Remarks of the Honorable William F. Devin, mayor of Seattle, on "Civic Unity in Seattle," in Proceedings of the Ninth Annual Institute of Government, University of Washington, July 24-28, 1944:

In Praise of Civic Unity

"I am very well satisfied and pleased with the work that is being done and feel that the results to-date justify my action. I had this problem under consideration for several months as to whether or not I should appoint a committee of this type in the city. There are a great many intelligent people in this city, thinking people, who believe that a committee of this kind is not necessary.

"They argue, 'Why appoint a committee to work on the problem of racial tensions when there is no problem?' This argument did not appeal to me, but there are still a great number who feel that the committee should not have been appointed. However, some have changed their opinion, and now feel that it was the right thing to do. I believe that the reason is the excellence of the personnel of the committee which to me, is an all-important factor. The appointment of a committee without careful consideration to the personnel might have caused more harm than good.

Prejudice in the Abstract?

"It was also my theory in appointing this committee that a great bulk of the people in this city haven't any definite prejudices for or against the Negro people or anyone else. We are a northern city which means that we did not grow up with a prejudice against the Negro race. However, we are all ordinary citizens and we are apt to be influenced very easily and swayed from one side to the other by unthinking people and leaders who bring to us misinformation that causes prejudices against not only the Negro, the Jew, the Catholic but against all groups.
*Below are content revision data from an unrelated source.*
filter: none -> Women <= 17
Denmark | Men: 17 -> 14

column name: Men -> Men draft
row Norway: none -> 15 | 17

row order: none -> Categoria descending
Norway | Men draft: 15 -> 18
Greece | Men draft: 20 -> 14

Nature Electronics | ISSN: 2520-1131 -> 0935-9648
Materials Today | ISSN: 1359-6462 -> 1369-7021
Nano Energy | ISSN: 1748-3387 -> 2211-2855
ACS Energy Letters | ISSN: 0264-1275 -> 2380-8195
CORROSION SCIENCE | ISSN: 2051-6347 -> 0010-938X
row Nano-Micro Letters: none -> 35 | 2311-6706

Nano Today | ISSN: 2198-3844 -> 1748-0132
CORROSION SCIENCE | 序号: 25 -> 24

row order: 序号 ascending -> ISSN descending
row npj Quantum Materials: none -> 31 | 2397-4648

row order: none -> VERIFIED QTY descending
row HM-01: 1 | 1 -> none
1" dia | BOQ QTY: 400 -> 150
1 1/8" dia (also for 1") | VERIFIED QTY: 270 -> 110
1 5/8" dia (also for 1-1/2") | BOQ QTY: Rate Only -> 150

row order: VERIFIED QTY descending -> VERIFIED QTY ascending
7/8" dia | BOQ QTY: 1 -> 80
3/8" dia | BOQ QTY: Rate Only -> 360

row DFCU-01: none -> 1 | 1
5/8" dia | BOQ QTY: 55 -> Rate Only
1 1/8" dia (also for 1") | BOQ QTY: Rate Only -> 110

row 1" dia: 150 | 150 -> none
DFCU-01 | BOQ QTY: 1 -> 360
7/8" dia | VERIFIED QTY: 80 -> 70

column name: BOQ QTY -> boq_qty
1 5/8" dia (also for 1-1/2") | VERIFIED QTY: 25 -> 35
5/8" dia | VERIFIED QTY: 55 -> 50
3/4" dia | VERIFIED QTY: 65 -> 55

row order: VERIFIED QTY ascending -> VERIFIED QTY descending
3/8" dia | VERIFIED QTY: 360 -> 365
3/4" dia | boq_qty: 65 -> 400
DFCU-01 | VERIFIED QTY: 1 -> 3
"Such misinformation, if allowed to go unchecked by factual statements increases disunity of our leading citizens -- men and women in whom we all have confidence and to let them examine these problems and questions and then make a decision as to what they believed to be the real factors. I was sure that the people of our city would have confidence in the decision made by such a group.

No Easy Solution

"The real problem of racial tensions is one which is fraught with a great deal of dynamite because it deals with deeply rooted fears that have brought about prejudices. And it is going to affect us as a city not only during the War, but also after the War, and it is our duty as citizens to face the problem together. If we do not do that, we shall not exist very long as a civilized city or as a nation.

"I do not feel that I am able to solve these questions alone. No man can govern and direct the affairs of a city this size without the help of civic leaders and indeed of all the citizens. Already the Committee has helped to lesson the burdens placed upon me, and I am grateful for the work which it already has done under the excellent chairmanship of Mr. Greenwood. I am confident that it will play an important role in the future development of Seattle."


Civic Unity Committee Collection, No. 479, University of Washington Libraries, Department of Special Collections, Archives, and University Manuscripts; Quintard Taylor, The Forging of a Black Community: Seattle's Central District from 1870 through the Civil Rights Era, (Seattle: University of Washington Press, 1994), 167.